------ Material for this exercise
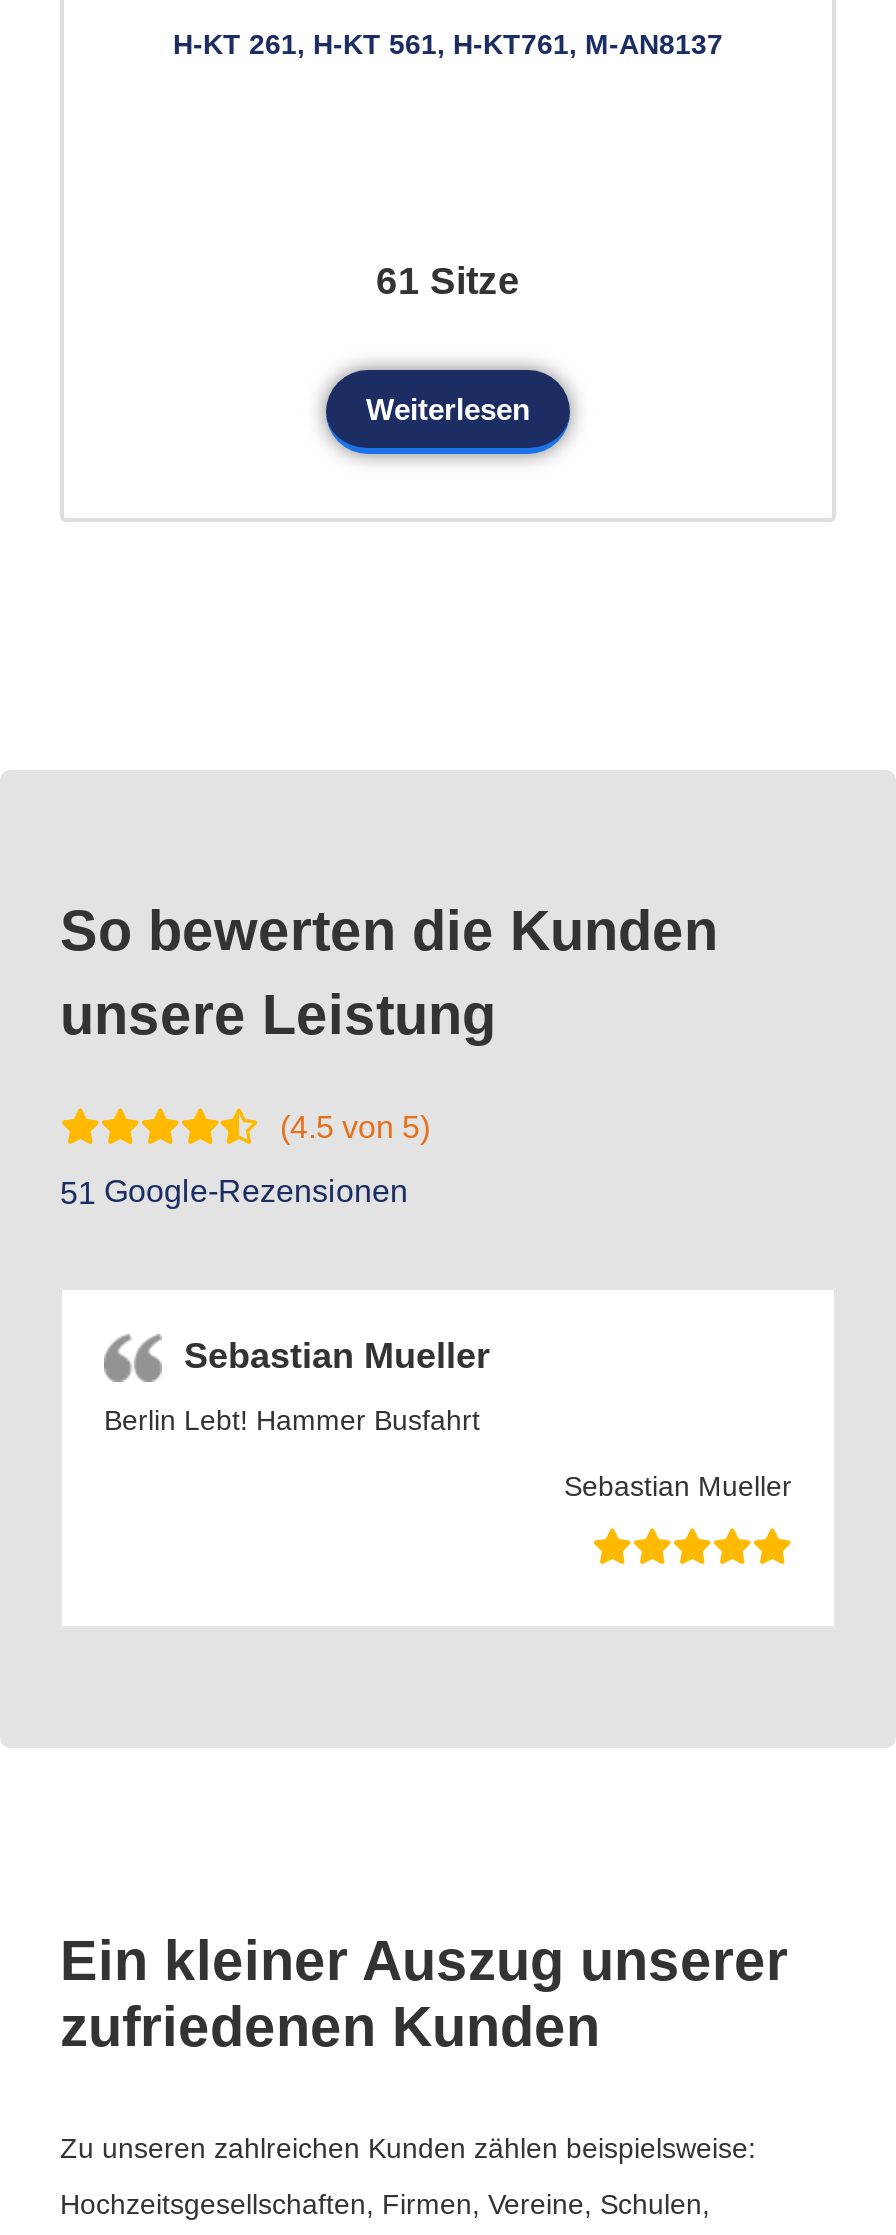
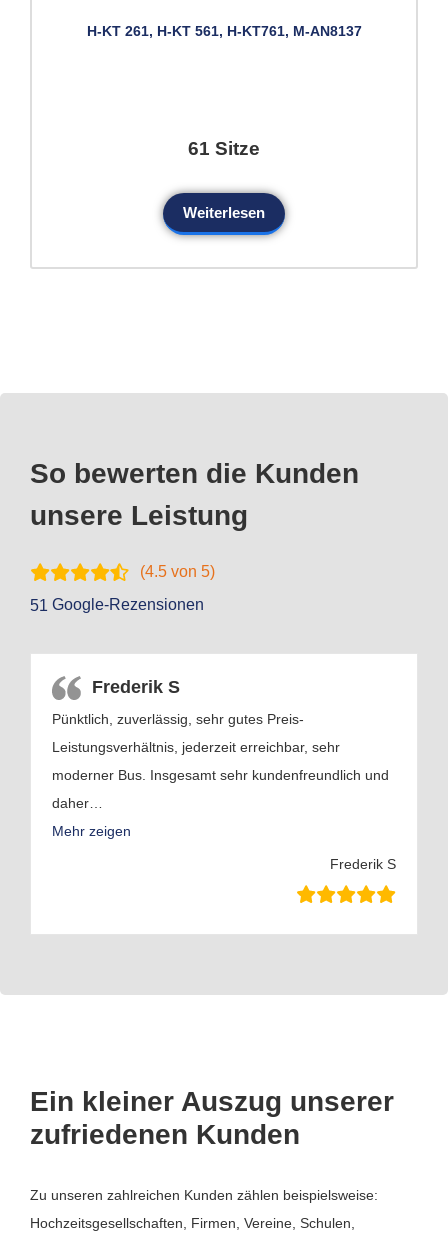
- Sebastian Mueller
- Berlin Lebt! Hammer Busfahrt
- Sebastian Mueller
+ Frederik S
+ Pünktlich, zuverlässig, sehr gutes Preis-
+ Leistungsverhältnis, jederzeit erreichbar, sehr
+ moderner Bus. Insgesamt sehr kundenfreundlich und
+ daher …
+ Mehr zeigen
+ Frederik S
------------
§ **Work instructions**
Find the number of lines in the data above that contain "sehr". Please give that number alone.

§ **Result**
3